Values and Citizen Engagement
There is also little conversation about the value of systems built around collecting data, the use of data, and the role of citizen engagement. Most conversations are about governments, companies, or organizations providing better services based on data. But does this empower citizens? Can citizens hold government, companies, or philanthropies accountable if data unintentionally causes greater harm? For instance, what if a company uses data to profile low-income or minority communities, and provide them with more-expensive credit? If access to credit is important for economic mobility, how do we avoid the downsides? Who is responsible for the application of fair and ethical use of data?

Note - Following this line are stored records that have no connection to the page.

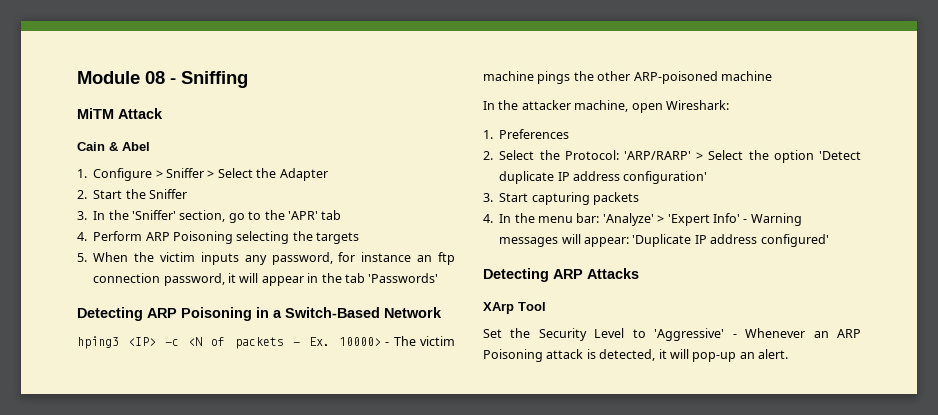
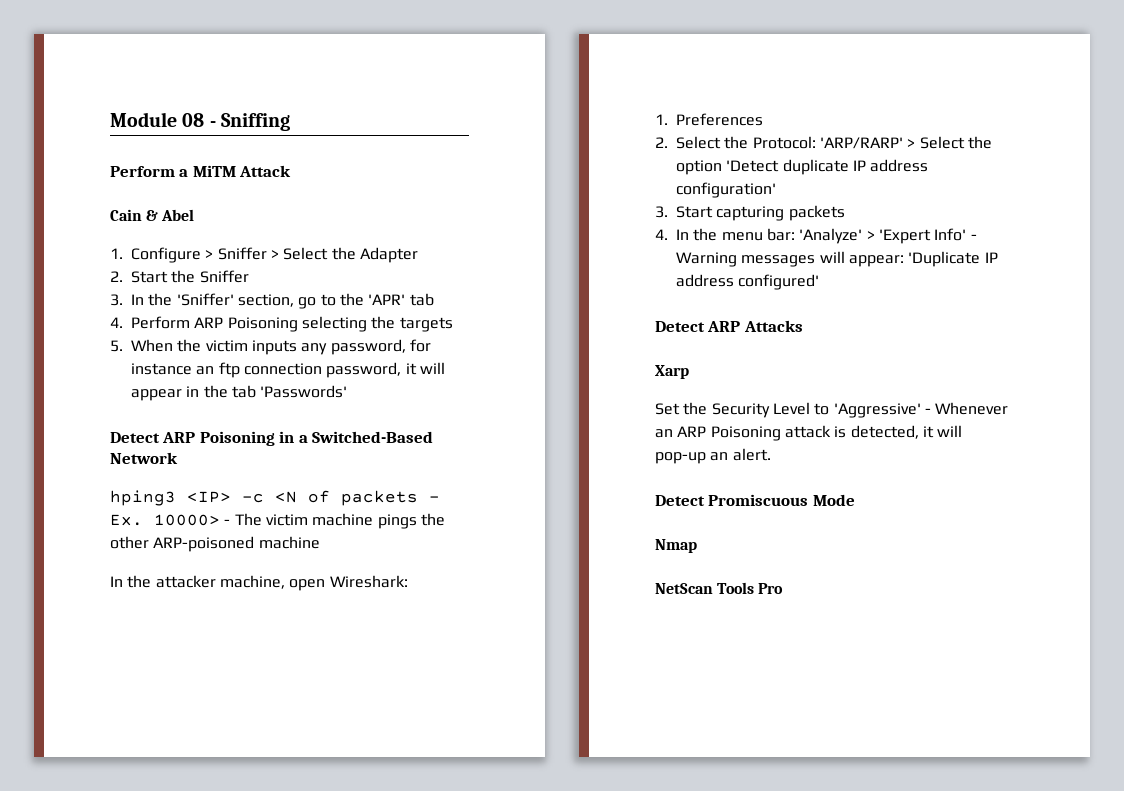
- MiTM Attack
+ Perform a MiTM Attack
- Detecting ARP Poisoning in a Switch-Based Network
+ Detect ARP Poisoning in a Switched-Based Network
- Detecting ARP Attacks
+ Detect ARP Attacks
- XArp Tool
+ Xarp
+ Detect Promiscuous Mode
+ Nmap
+ NetScan Tools Pro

One example of how data might empower citizens is the law Mayor Bill de Blasio signed to provide inmates with a bill of rights when they are detained. This data, sitting in New York’s Department of Corrections, could inform citizens about who is held in jails; average incarceration times; average bail amount by ethnicity, race, and income; and more. The data can help citizens and policy makers better understand the effects of the criminal justice system on various communities, highlight disparities, improve that system, and achieve positive outcomes such as lower crime and recidivism rates. It is important for policy makers to evaluate how companies and others use data, otherwise many will to continue to prey on citizens or unfairly target citizens. We need a smarter conversation about the values underlying the use of data and how to regulate it.
Data is not biased, but how we use it has strong implications. How we use data, what for, and why requires judgment. Whether for an algorithm or data analytical tools, it requires intentionality and understanding of its effect. Currently that judgment is in the hands of the programmers, agencies, or philanthropies that pay for the data. Government and civil society need to develop standardized principles, and continually assess data systems for their effectiveness and protection of civil liberties. This series will explore the need for citizen voice and values-driven systems.
Ultimately, big data is a promising and powerful tool for driving large-scale impact, but using it effectively and responsibly in government and beyond requires intentionality. The examples above illustrate how targeted interventions can create a better data ecosystem for social impact. However, we must proceed carefully and develop robust principles to guide data initiatives within a broader socio-political context.